The superhero speedster


It might be hyperbole to suggest this limited-edition 2025 Mustang, born out of the GT3 that raced in Le Mans, could double as a Batmobile. But its chiseled carbon-fiber body, aerodynamic rear wing, and hydraulically controlled front flaps make it superhero-worthy. (Gunmetal paint gives it Gotham cred, too.) Its supercharged 5.2-liter V-8 generates an estimated 800 horsepower, making it the fastest street-legal Mustang ever.


Chevrolet Corvette e-Ray
Photograph: GM

The hybrid supercar


Faster, not farther, is the MO for this supercar, the quickest in Corvette history. Chevy trumpets its ability to accelerate from zero to 60 mph in 2.5 seconds. Despite the “e-” in the name, it’s not a plug-in. It has two motors: a 6.2-liter V-8 (taken from stablemate Stingray) powering the rear axle, and an electric motor up front.
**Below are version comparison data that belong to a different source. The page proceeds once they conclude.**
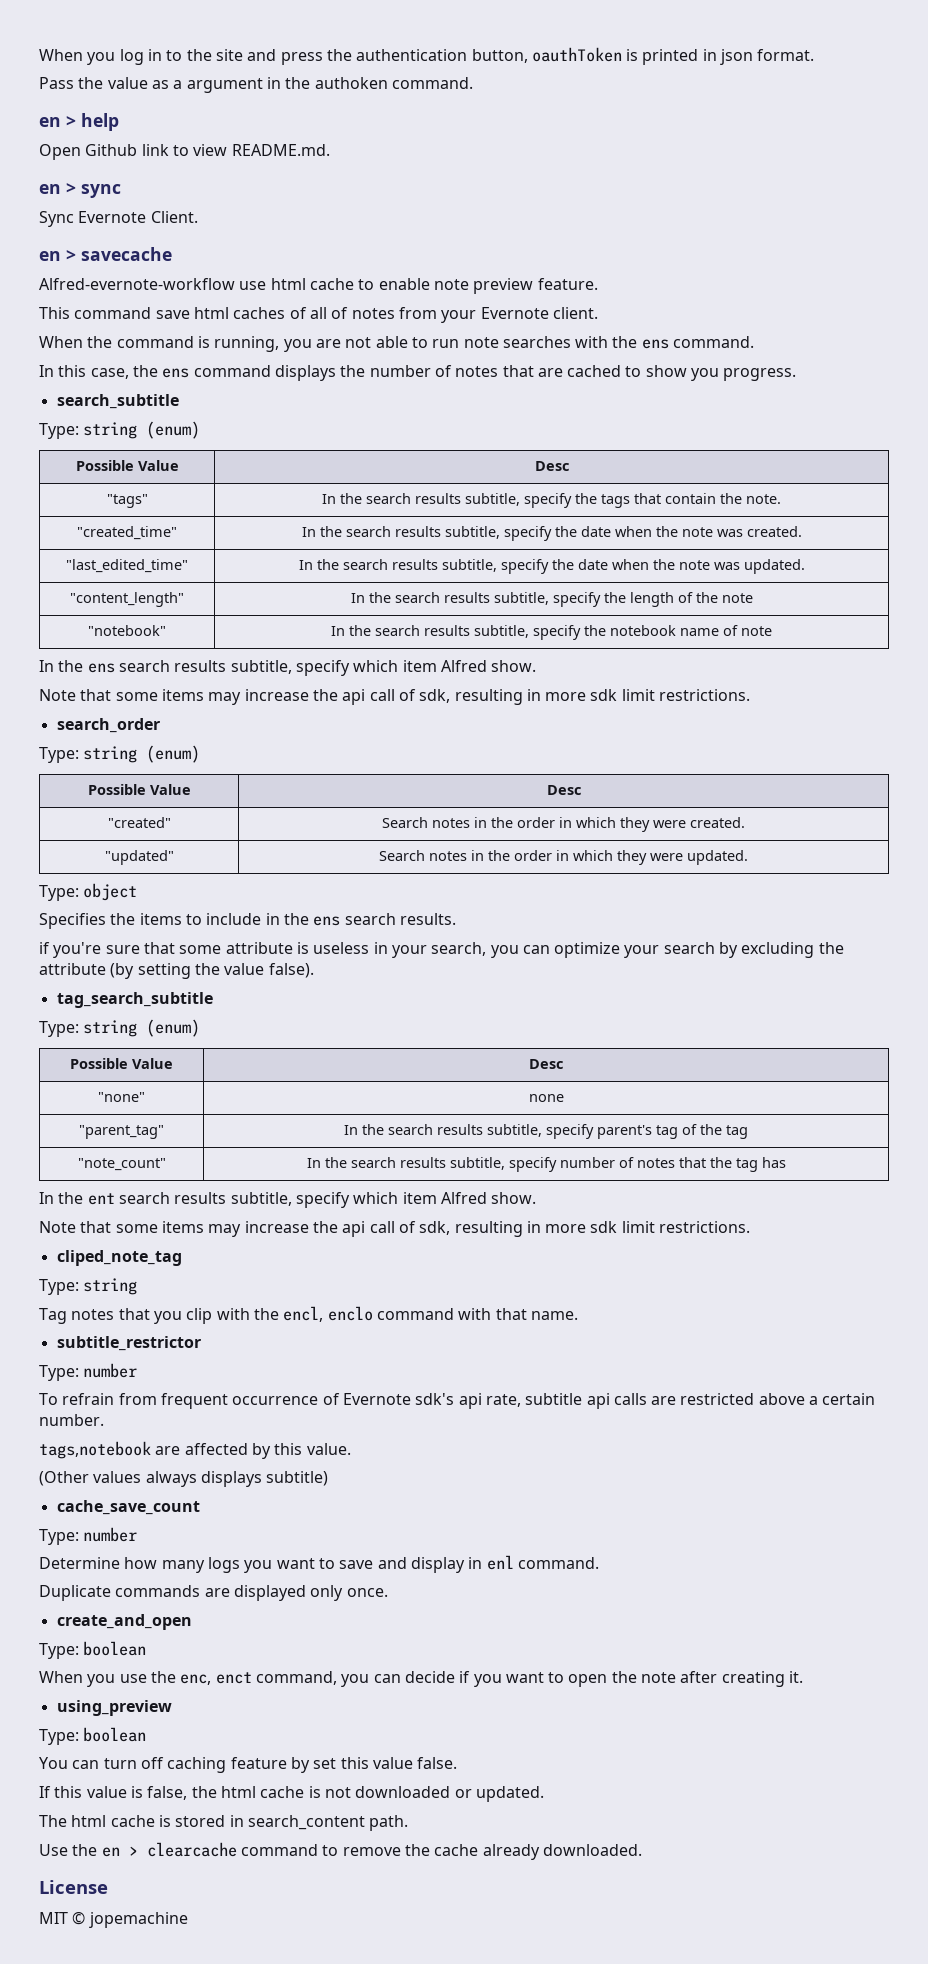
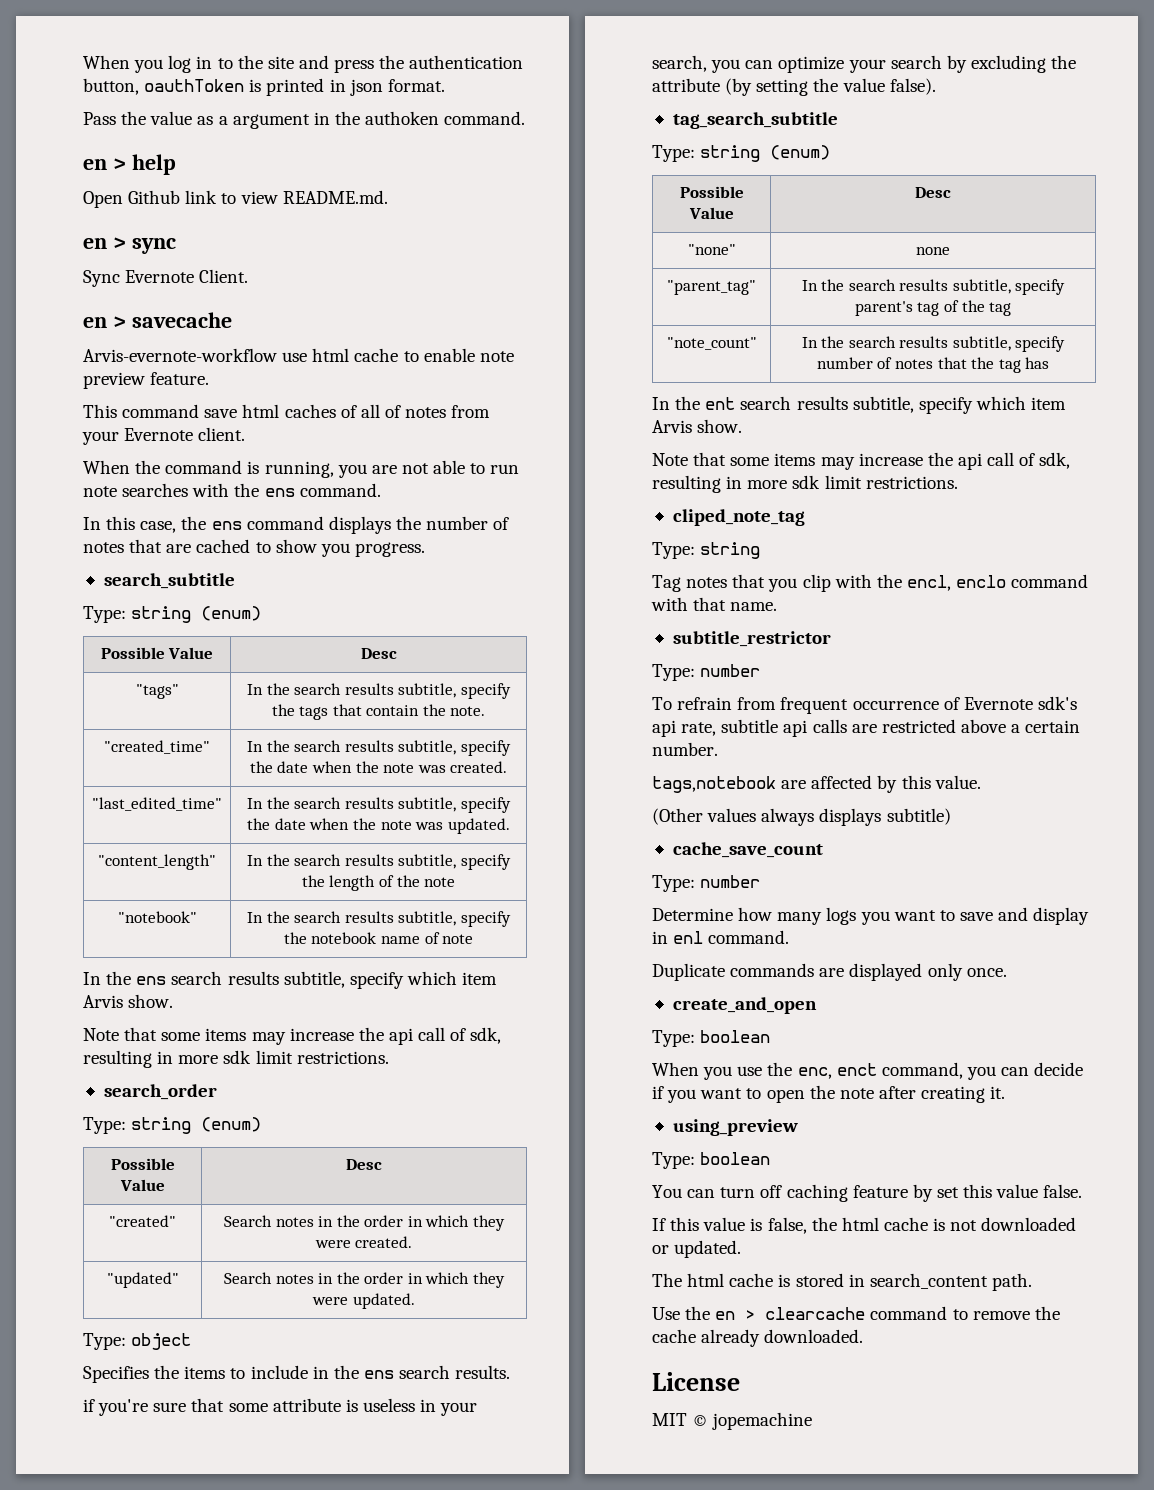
- Alfred-evernote-workflow use html cache to enable note preview feature.
+ Arvis-evernote-workflow use html cache to enable note preview feature.
- In the ens search results subtitle, specify which item Alfred show.
+ In the ens search results subtitle, specify which item Arvis show.
- In the ent search results subtitle, specify which item Alfred show.
+ In the ent search results subtitle, specify which item Arvis show.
The hybrid propulsion channels 160 additional horses, for a total of 665, and extra front-wheel torque. It’s also the first ’Vette with all-wheel drive.


Kia EV9
Photograph: Kia America

The recycled electric SUV


Popular Science put this all-electric SUV on its list of the 50 greatest innovations of 2023, in large part due to Kia recycling materials “from items like single-use water bottles, textiles, and discarded fishing nets to create plush, upscale materials.” It has been winning other plaudits: In December, noting that the EV9 was one of the few three-row electric vehicles on the market for under 60 grand, Car and Driver called it “an easy choice” for its 10 best new trucks and SUVs.


Volkswagen ID. Buzz
Photograph: James Lipman/VW

The old-school revival


The Germans know what Americans want: bigger and better, with old-school verve. Hence their EV reincarnation of the iconic VW Bus. Despite the similar shape and two-color palette, nobody’s going to mistake this sleek microbus for its vintage forerunner. The ID. Buzz already rolled out in Europe, but that two-row version would’ve left us wanting more. The new three-row seven-seater brings a longer wheelbase, a bigger battery, and greater horsepower to North America. The little details thrill, like the iconic oversize VW logo that lights up.